Working data -
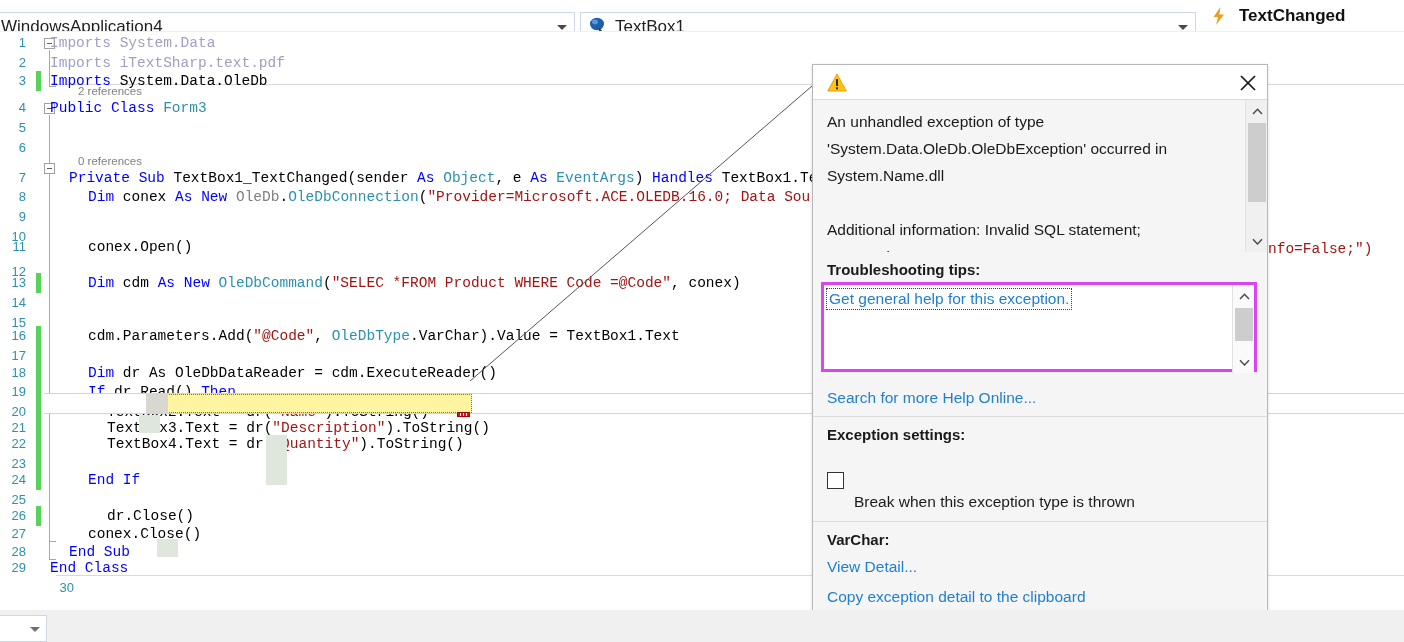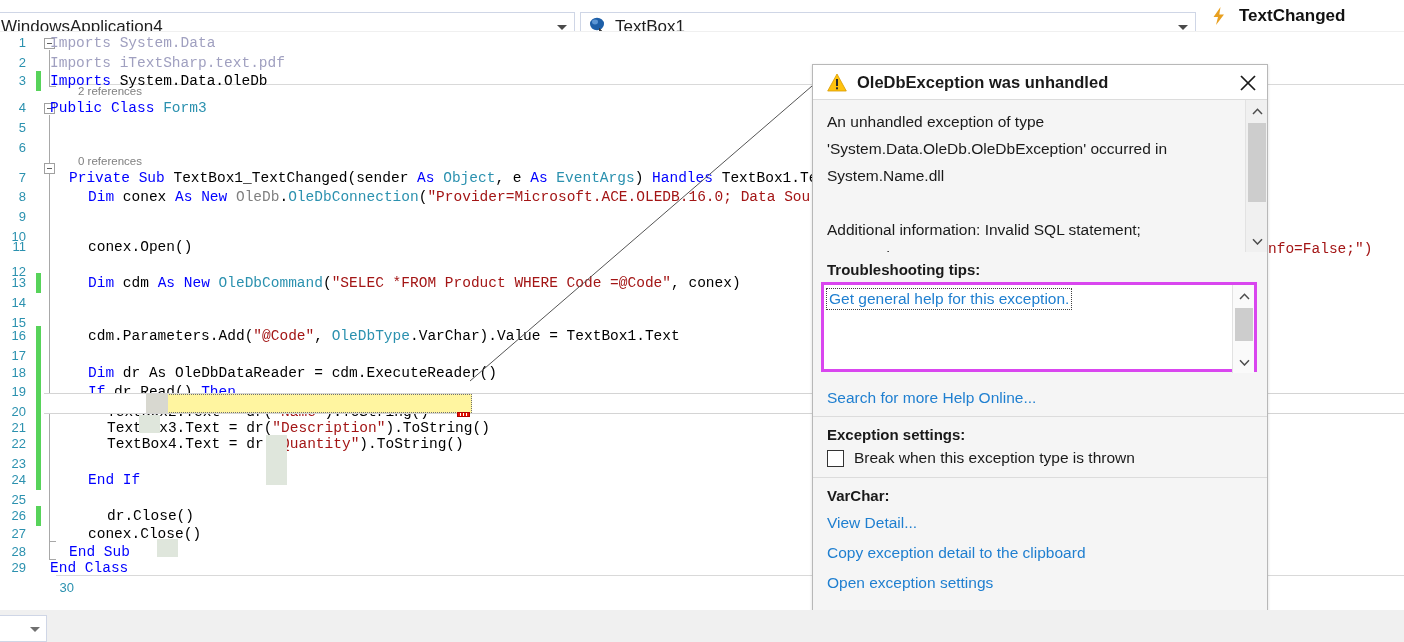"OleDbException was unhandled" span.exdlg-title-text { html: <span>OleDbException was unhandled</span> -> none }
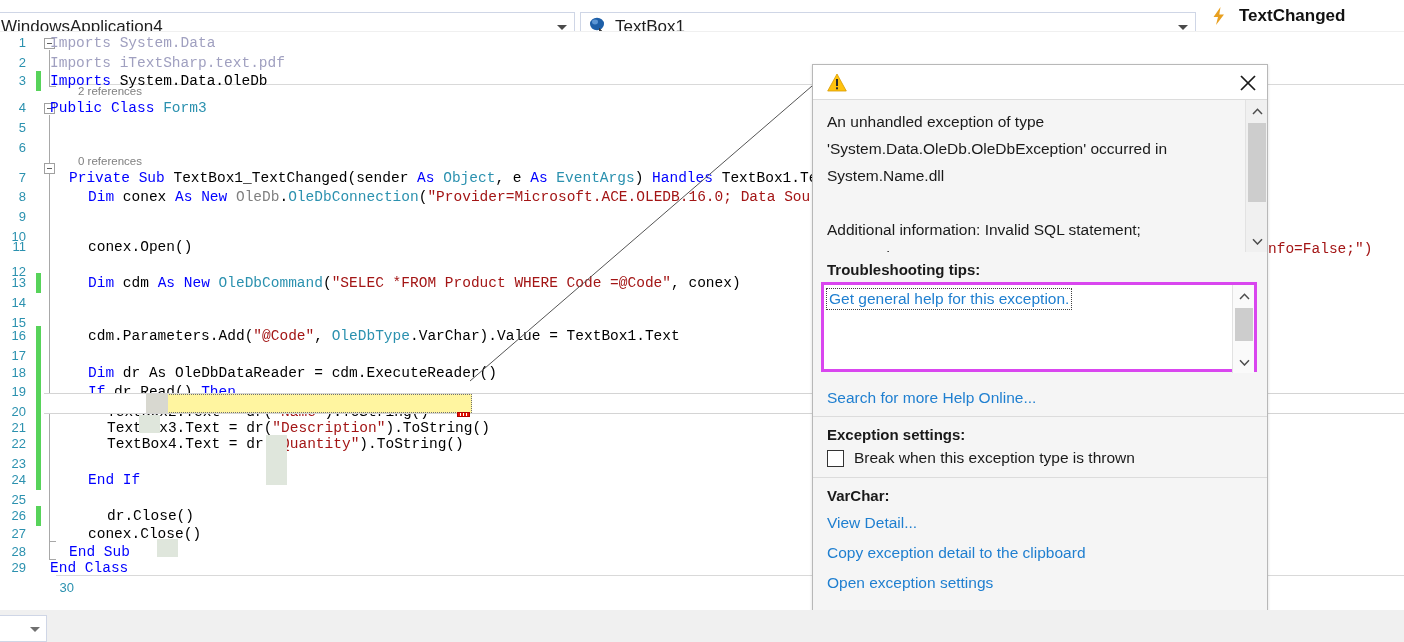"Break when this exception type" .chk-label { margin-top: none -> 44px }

==

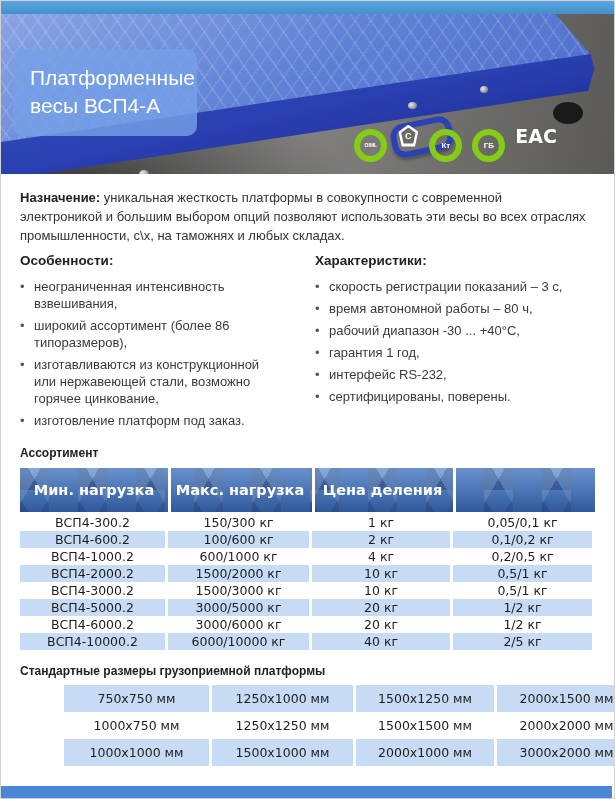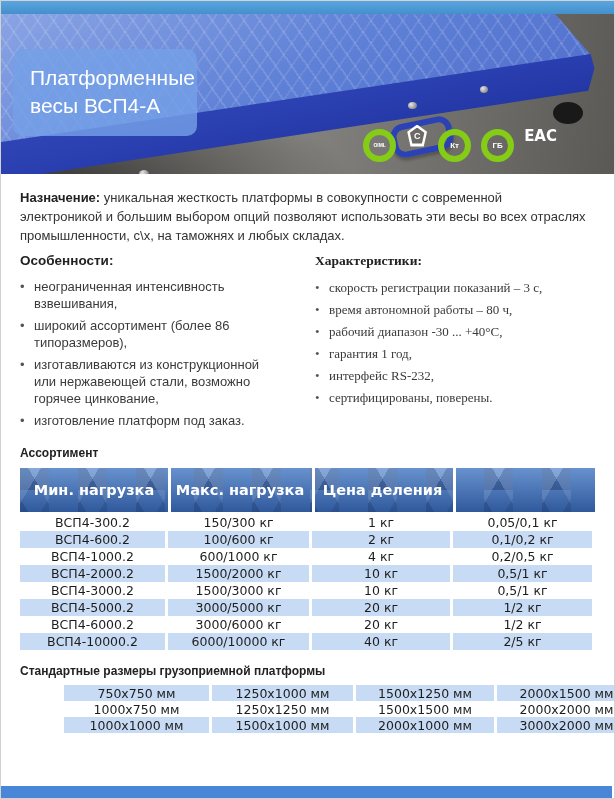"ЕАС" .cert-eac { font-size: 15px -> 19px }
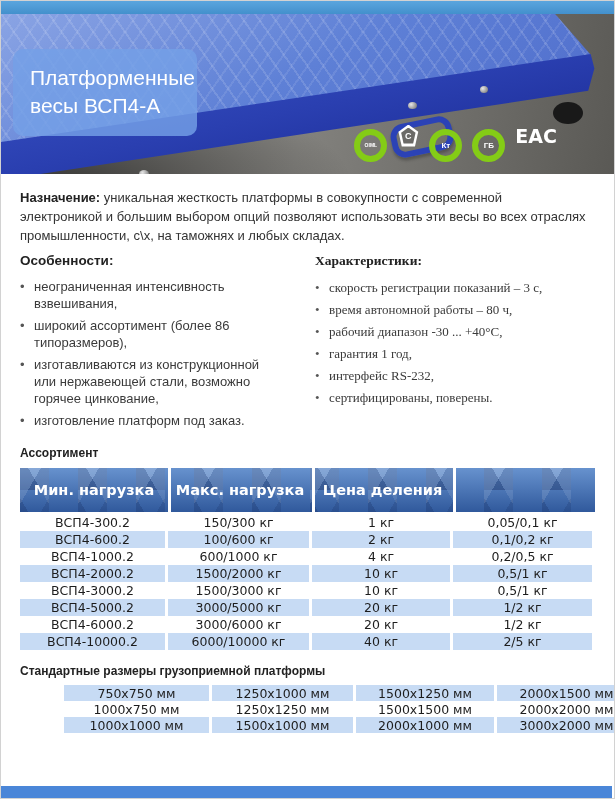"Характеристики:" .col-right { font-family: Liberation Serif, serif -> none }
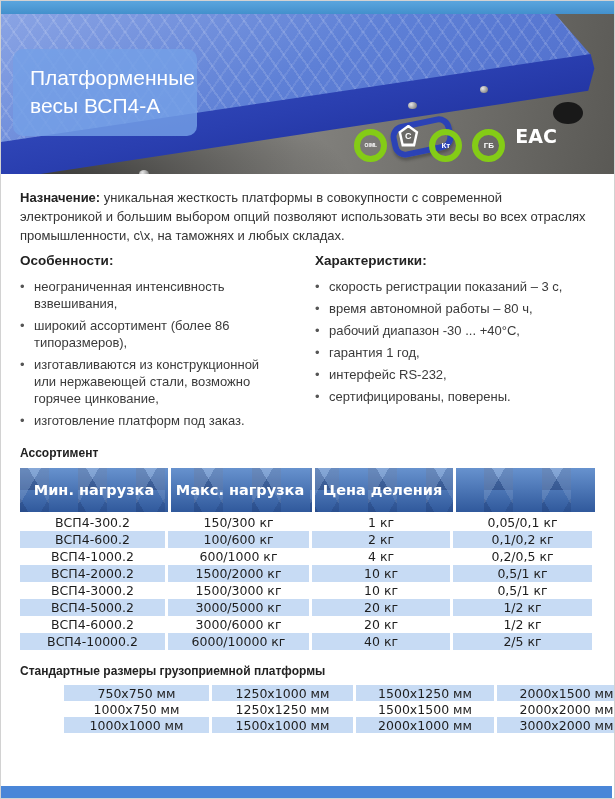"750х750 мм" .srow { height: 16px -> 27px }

--

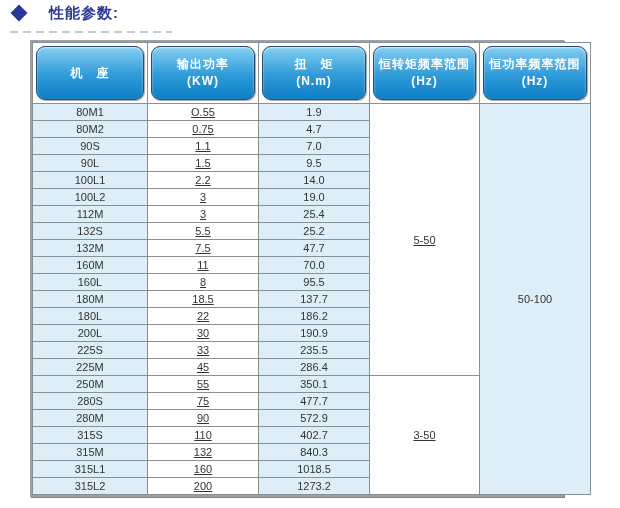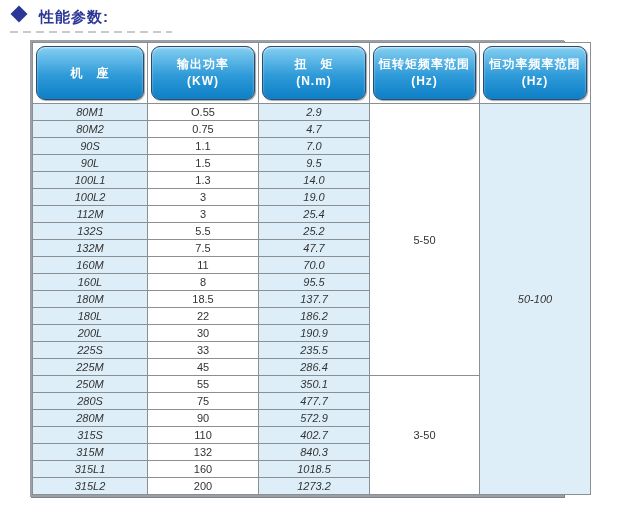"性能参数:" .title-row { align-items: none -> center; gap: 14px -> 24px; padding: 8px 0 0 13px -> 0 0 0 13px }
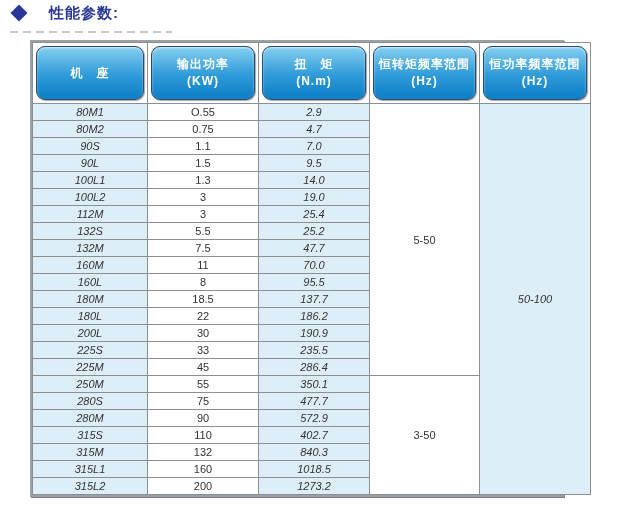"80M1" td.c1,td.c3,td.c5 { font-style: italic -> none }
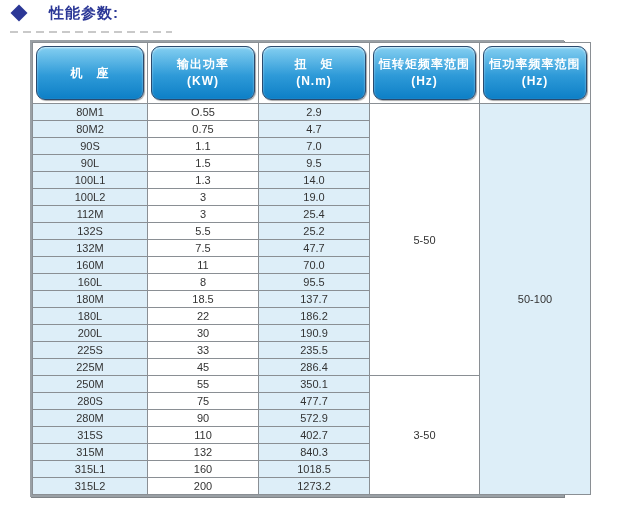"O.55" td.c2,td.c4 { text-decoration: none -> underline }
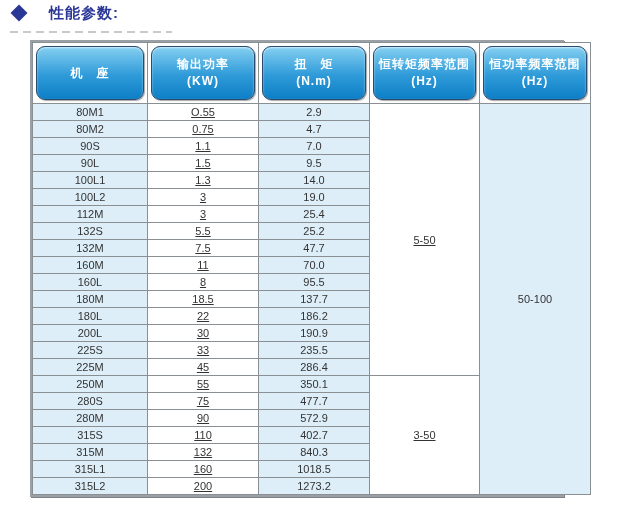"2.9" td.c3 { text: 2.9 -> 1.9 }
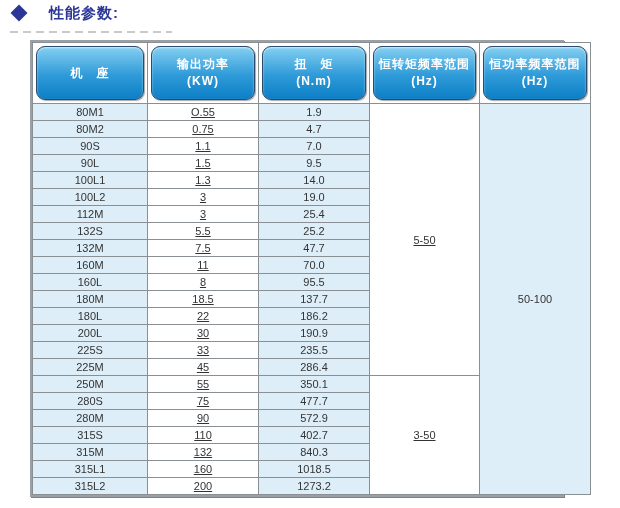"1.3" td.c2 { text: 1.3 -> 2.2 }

Try it -
Return exactly the lines that appear in the data above between the line containing "font-style: italic ->" and the line containing "text: 1.3 ->", both of which are included, and leave the pictures out.

Result for this exercise -
"80M1" td.c1,td.c3,td.c5 { font-style: italic -> none }
"O.55" td.c2,td.c4 { text-decoration: none -> underline }
"2.9" td.c3 { text: 2.9 -> 1.9 }
"1.3" td.c2 { text: 1.3 -> 2.2 }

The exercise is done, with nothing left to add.